***** Supplied data

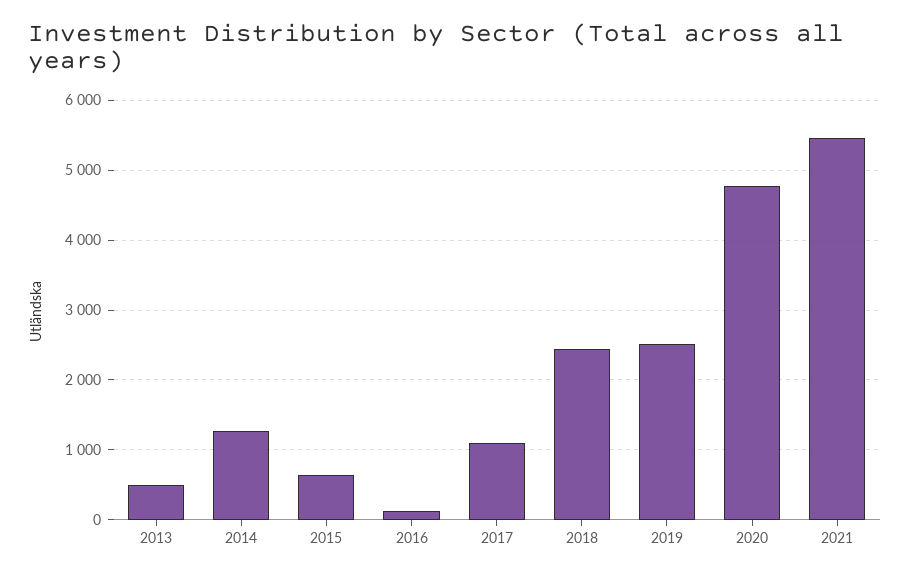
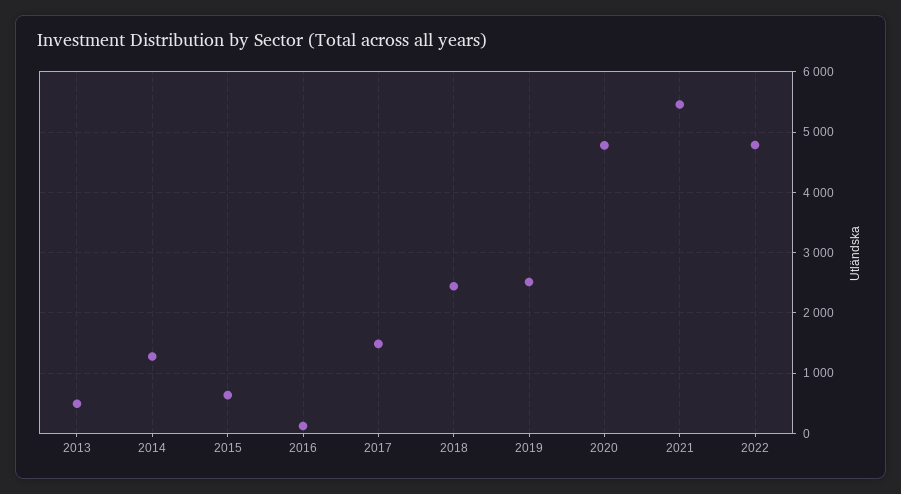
2017: 1100 -> 1500
2022: none -> 4800

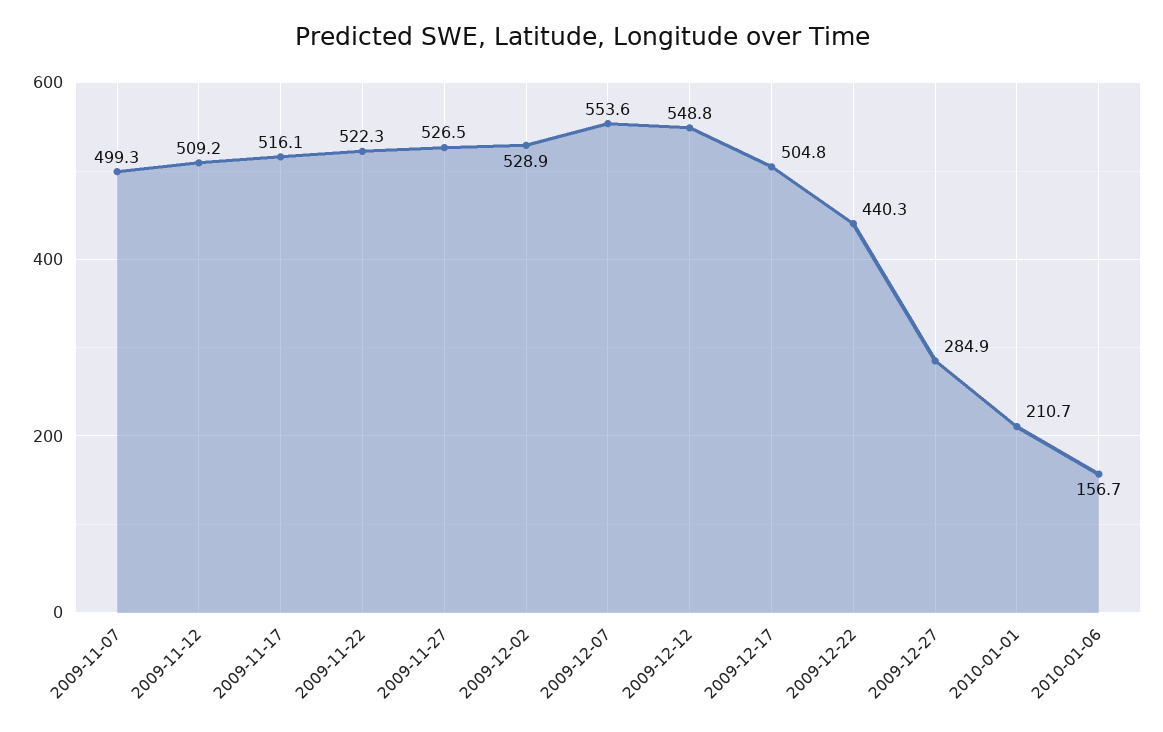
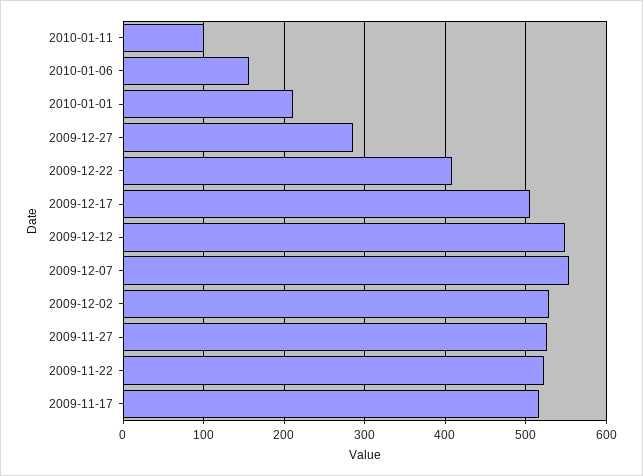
2009-11-07: 499.3 -> none
2009-11-12: 509.2 -> none
2009-12-22: 440.3 -> 410
2010-01-11: none -> 100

**********

* [Work to be completed]:
Could you copy the listing above exactly, without its pictures?

* [Output below]:
2017: 1100 -> 1500
2022: none -> 4800

2009-11-07: 499.3 -> none
2009-11-12: 509.2 -> none
2009-12-22: 440.3 -> 410
2010-01-11: none -> 100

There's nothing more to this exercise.